Aryna Sabalenka, a força indomável do ténis feminino e atual número um do mundo, não poupou palavras ao responder às críticas do diretor do torneio dos Dubai Tennis Championships, Salah Tahlak. A tensão aumentou quando Tahlak pediu “punições mais severas” para jogadoras que se afastam dos eventos à última hora, uma declaração que não caiu bem entre as estrelas da WTA.
Este ano, tanto Sabalenka como a campeã de seis Grand Slams, Iga Swiatek, decidiram não participar do prestigiado torneio de WTA 1000 nos Emirados Árabes Unidos, anunciando a sua desistência na véspera do sorteio.
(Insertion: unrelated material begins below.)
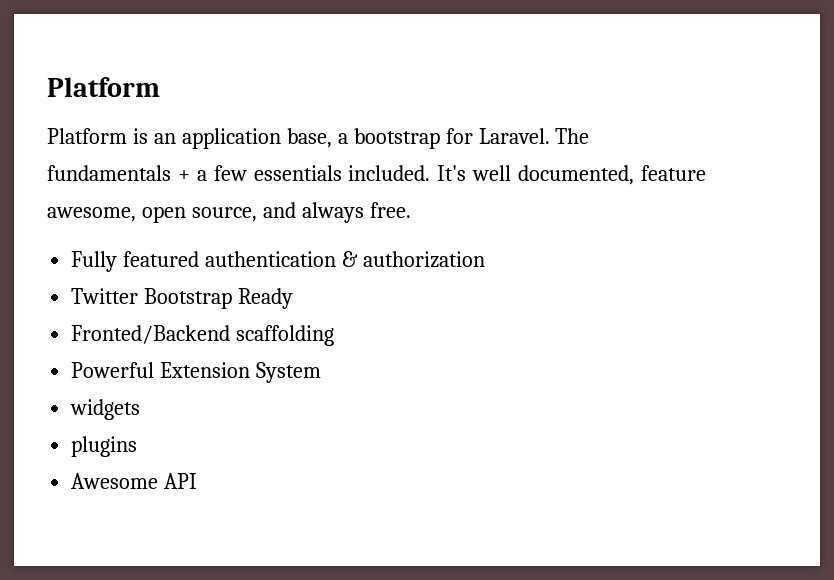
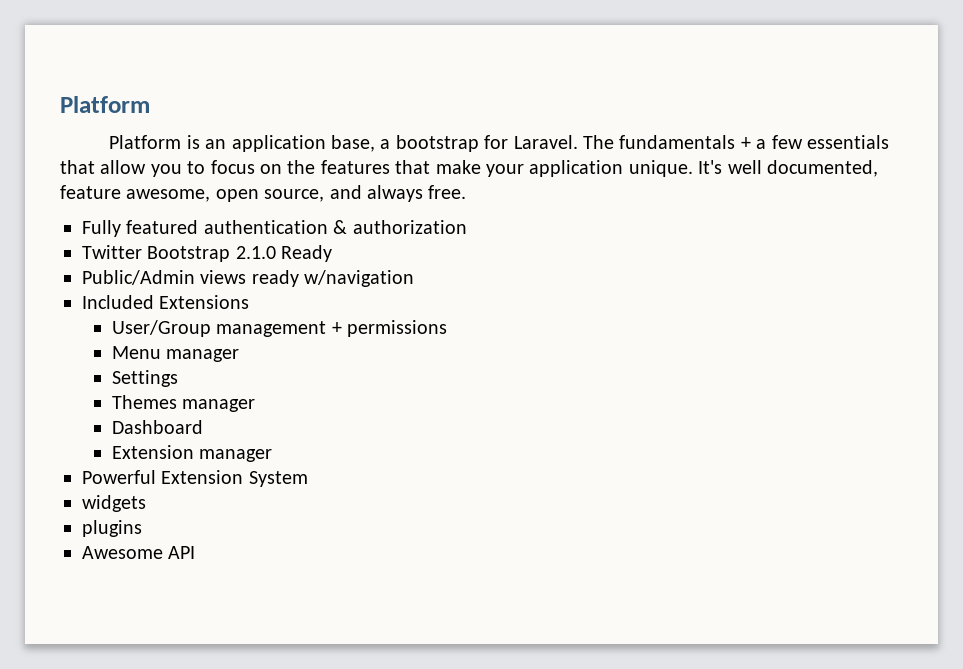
[348,165,431,181] included. -> [60,160,693,177] that allow you to focus on the features that make your application unique.
(233, 298) none -> [235,246,276,259] 2.1.0
[71,325,335,346] Fronted/Backend scaffolding -> [82,270,415,287] [82,295,250,309] [111,320,448,337] [111,346,240,362] [111,370,178,387] [111,395,256,412] [111,420,203,434] [111,445,273,462] Public/Admin views ready w/navigation // Included Extensions // User/Group management + permissions // Menu manager // Settings // Themes manager // Dashboard // Extension manager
No entanto, a dupla não foi a única a ficar de fora, pois um total de 16 jogadoras que estavam na lista de entrada principal também se retiraram, deixando os organizadores visivelmente frustrados.
O diretor do torneio, Tahlak, expressou a sua insatisfação, especialmente em relação a Sabalenka e Swiatek. Em declarações ao The National, ele afirmou: “Foi uma surpresa infeliz receber a notícia das desistências de Aryna e Iga. E as razões para as desistências foram um pouco estranhas. Iga disse que não estava mentalmente pronta para competir, enquanto Sabalenka alegou ter algumas lesões menores. Portanto, não sei. Acho que deveria haver uma punição mais severa para as jogadoras [que se retiram], não apenas multas, mas também a perda de pontos de ranking.”
No entanto, a defesa de Sabalenka e Swiatek veio de figuras proeminentes como o ex-número um mundial Andy Roddick e a atual campeã de Roland Garros, Coco Gauff, que ressaltaram que jogadoras frequentemente faltam a eventos para evitar o burnout.
A estrela bielorrussa também perdeu o Qatar Open após terminar como vice-campeã do Australian Open, fazendo seu regresso no Indian Wells Open, onde conquistou a vitória na primeira fase do Sunshine Double. Com o torneio de Miami à vista, Sabalenka foi questionada sobre os comentários de Tahlak e não hesitou em expressar a sua indignação: “Acho isso ridículo. Não acho que ele se mostrou da melhor maneira possível. Para mim, é realmente triste ver que os diretores de torneio e os próprios torneios não nos protegem como jogadoras. Eles só se preocupam com as suas vendas, com o seu torneio, e nada mais. O comentário dele foi ridículo. Não tenho certeza se algum dia quero ir lá depois do que ele disse. Para mim, é demais.”
Os jogadores têm reclamado há muito tempo sobre o calendário exigente do ténis, e Sabalenka já havia sugerido anteriormente que poderia ser forçada a faltar a certos eventos para evitar o burnout. “Ao entrar nesta temporada, decidimos… priorizar a minha saúde e garantir que temos essas pequenas lacunas no calendário onde posso reiniciar, recarregar, trabalhar e estar melhor preparada para os torneios maiores,” afirmou a campeã do US Open. “Sinto que o calendário está a ficar insano e é por isso que vemos tantas jogadoras lesionadas, sempre com ligaduras, e não a dar o melhor nas partidas, porque é quase impossível.”
A controvérsia em Dubai não é apenas uma questão de desportivismo; é um reflexo das pressões crescente que as atletas enfrentam num mundo competitivo e exigente. Com Sabalenka a expressar a sua frustração de forma tão eloquente, as vozes das jogadoras estão, sem dúvida, a ser ouvidas. O futuro do ténis feminino pode depender de como as organizações e diretores de torneios respondem a estas preocupações prementes.